» **RECORDS FOR THIS EXERCISE**
-------
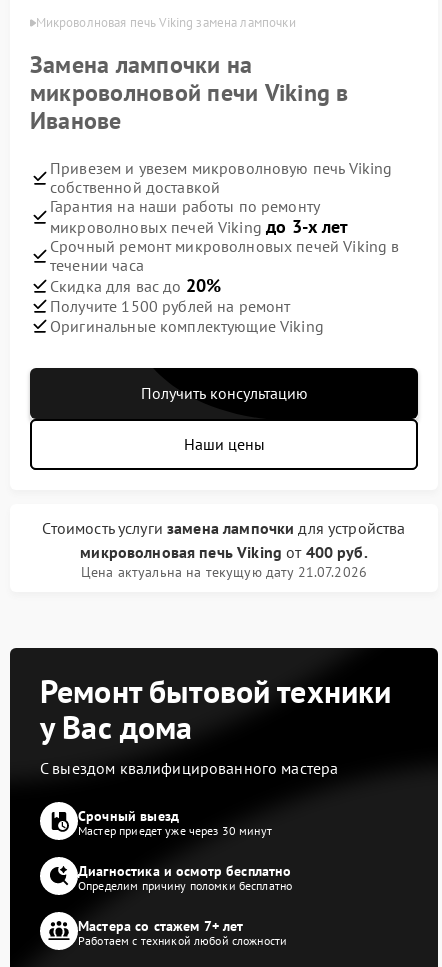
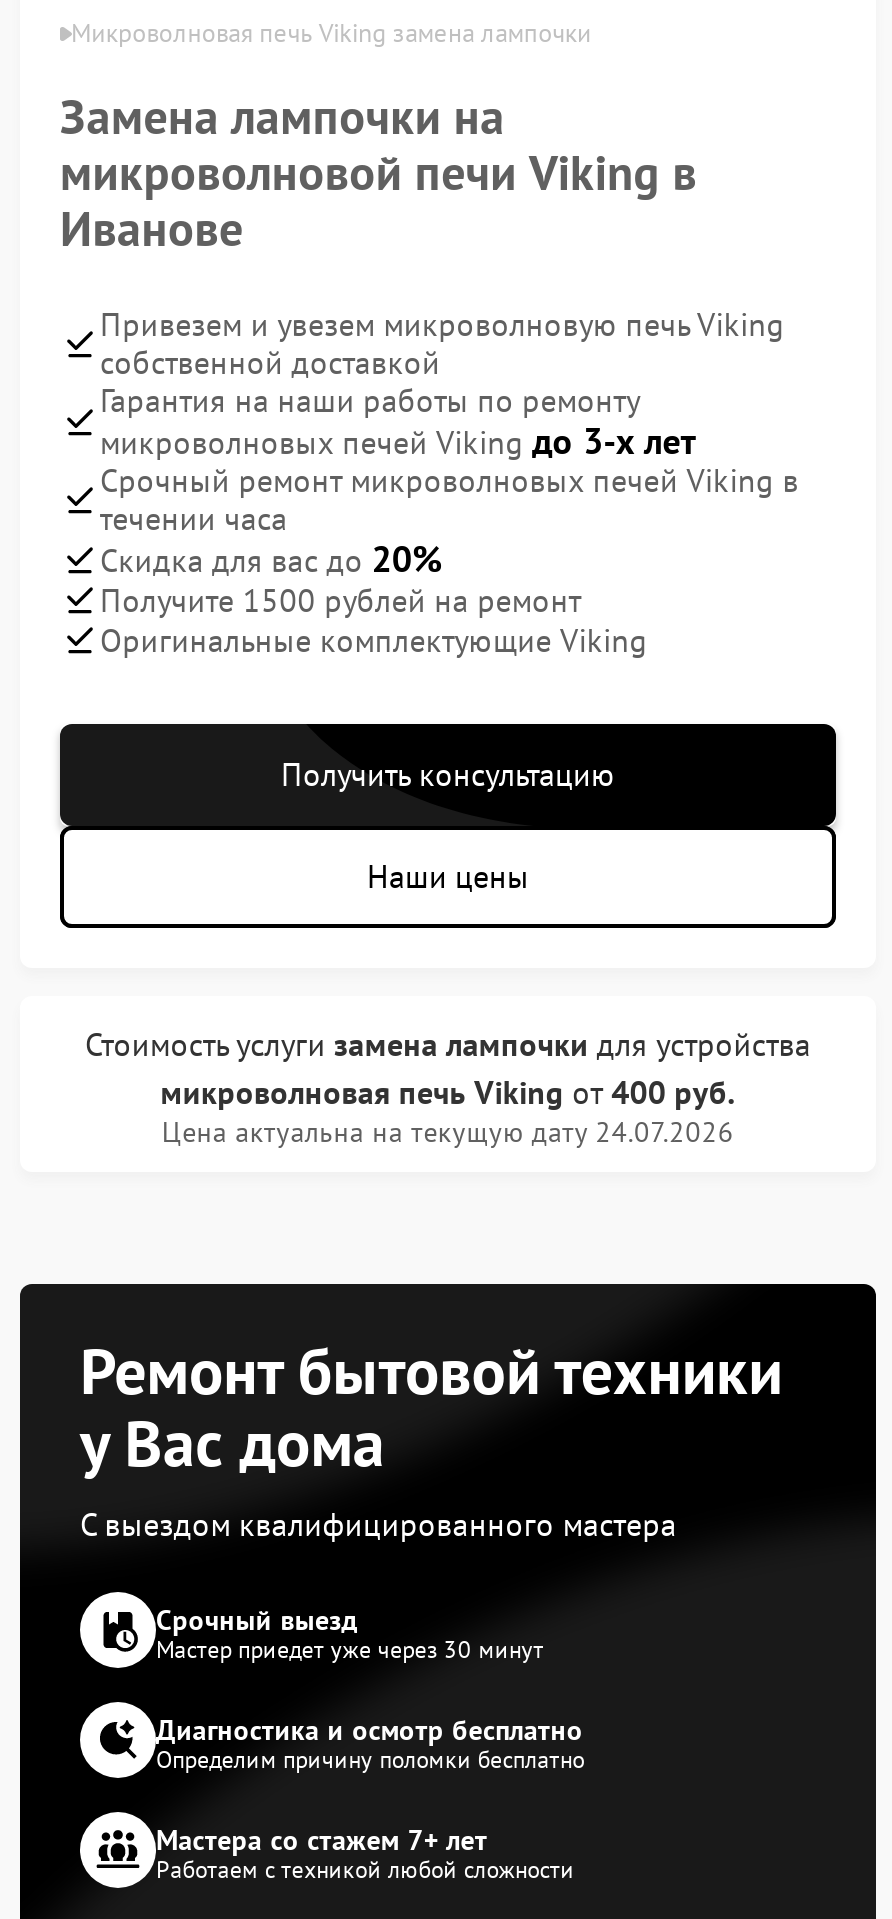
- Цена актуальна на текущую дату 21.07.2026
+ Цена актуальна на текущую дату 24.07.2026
-------
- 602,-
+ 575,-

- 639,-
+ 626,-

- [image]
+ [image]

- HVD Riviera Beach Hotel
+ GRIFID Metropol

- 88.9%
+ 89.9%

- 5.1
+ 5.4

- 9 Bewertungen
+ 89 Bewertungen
-------
» **THE TASK**
Gather every line from the listing above in which the word "актуальна" appears.

» **THE ANSWER**
- Цена актуальна на текущую дату 21.07.2026
+ Цена актуальна на текущую дату 24.07.2026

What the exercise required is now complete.